I've got a long-standing interest in the question of why, given that American culture has been so heavily European, Americans are more religious than Europeans? I've never found an explanation that I find satisfactory. But there's a direction worth pursuing in this piece, which is revised from an article I originally published in the now-defunct Buffalo Report in March 2005. Except for the short addendum, I published this revised version in Truth and Traditions.
Salvation and Democracy, or How One's Personal Relationship with Christ Underwrites Governmental Legitimacy
In the immediate wake of the 2004 Presidential election there was a lot of earnest talk about the role of religion and morality in the election and more generally in contemporary American political life. The early word was that unless the Democrats get religion, they’re finished. While that talk has abated somewhat, the issue of religion in our political life remains with us.
What makes this particularly perplexing is that, while American culture is largely derived from Europe, Europeans are not nearly so religious. Thus a 1993 Gallup poll found that 43 percent of Americans attended church weekly as compared to 14 percent for the British, 12 percent French, and 4 percent Swedes. Not only is America more religious than Europe, but revivalism has been important throughout American history from the Colonial period through the present.
This question interests me, in the first place, because, in some measure I am a standard issue secular humanist who finds the European situation more compatible with a simple, perhaps naive, belief that human progress involves the advance of reason. I find the question a pressing one because of the current political situation. It is not simply that fundamentalism has been on the rise for the past two or three decades, but that it seems captive to some of the most destructive forces in contemporary American politics. And yet . . .
An Anthropologist Takes a Look
I have assumed the traditional posture of the Martian anthropologist in an effort to understand why religious belief remains central to American culture and politics: What would our political culture look like to an outsider, someone WAY outside the ordinary, like a Martian? This Martian might look at political doctrine. Consider the opening of the second paragraph of the Declaration of Independence:
We hold these Truths to be self-evident, that all men are created equal, that they are endowed by their Creator with certain unalienable Rights, that among these are Life, Liberty, and the Pursuit of Happiness—That to secure these Rights, Governments are instituted among Men, deriving their just Powers from the Consent of the Governed, that whenever any Form of Government becomes destructive of these Ends, it is the Right of the People to alter or to abolish it, and to institute new Government, laying its Foundation on such Principles, and organizing its Powers in such Forms, as to them shall seem most likely to effect their Safety and Happiness.
So, the Martian observes, the government gains its power by grant from the people.

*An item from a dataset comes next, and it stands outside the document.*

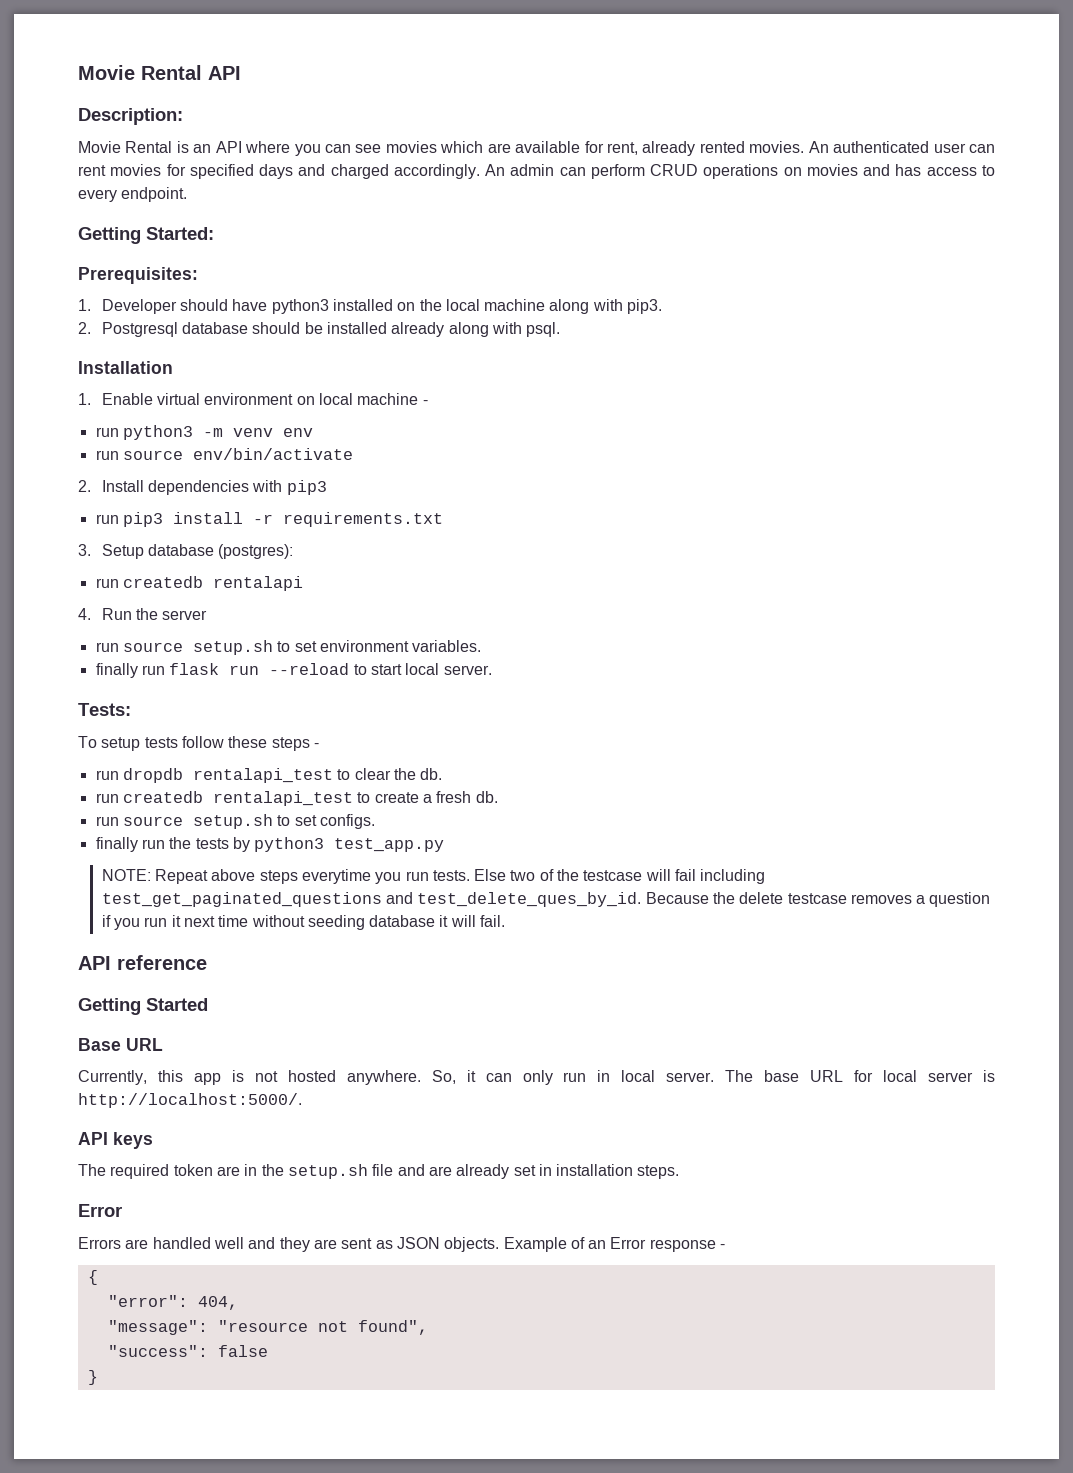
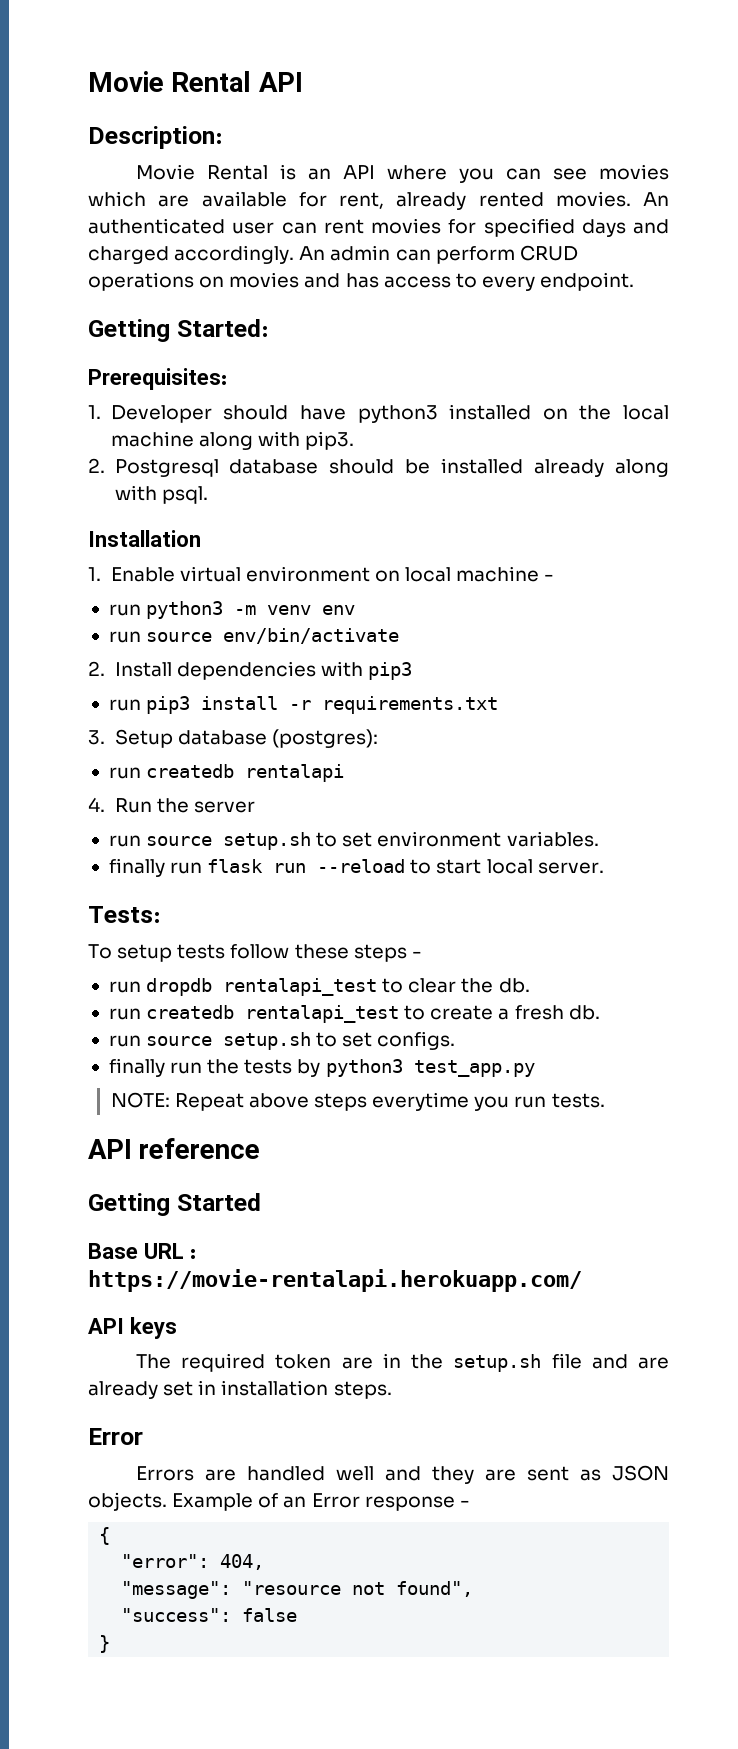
[474,869,766,884] [101,892,991,907] [101,915,506,930] Else two of the testcase will fail including test_get_paginated_questions and test_delete_ques_by_id. Because the delete testcase removes a question if you run it next time without seeding database it will fail. -> (605, 1100) none
[78,1070,996,1085] [78,1093,302,1108] // Currently, this app is not hosted anywhere. So, it can only run in local server. The base URL for local server is http://localhost:5000/. -> [190,1249,196,1259] [88,1269,582,1292] : https://movie-rentalapi.herokuapp.com/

The people, in turn, gain their power, their unalienable rights, from their Creator. This reverses the logic of legitimization prevailing in traditional European monarchies. In those governments the rulers got their legitimacy from some god and their subjects, in turn, got their rights and obligations through their relationship to the ruler. In that scheme democracy is implausible. Jefferson who crafted this Declaration, and the new nation, emphatically rejected that scheme in favor of a different one.
In this new system the separation of church and state secures two ends, religious freedom and, even more fundamentally, the state itself. The first is obvious, and has occasioned much discussion. The second seems obvious as well, but is somehow more subtle. But, seriously, it’s a matter of logic: How can the people legitimize the state unless their authority is itself independent of that state? The only way to guarantee that independence is to guarantee the separation of church and state.
And that, our Martian tells his fellows, may be why religion has been so important in American society. For a large fraction of the population, though not for all, it has been the ground of capital “B” Being on which their sense of themselves-in-the-world depends. To understand this, however, we need to push beyond political doctrine, which is mere abstract theory, perhaps not even that. It is ideology. We need a sense of concrete social practices that make such ideology real.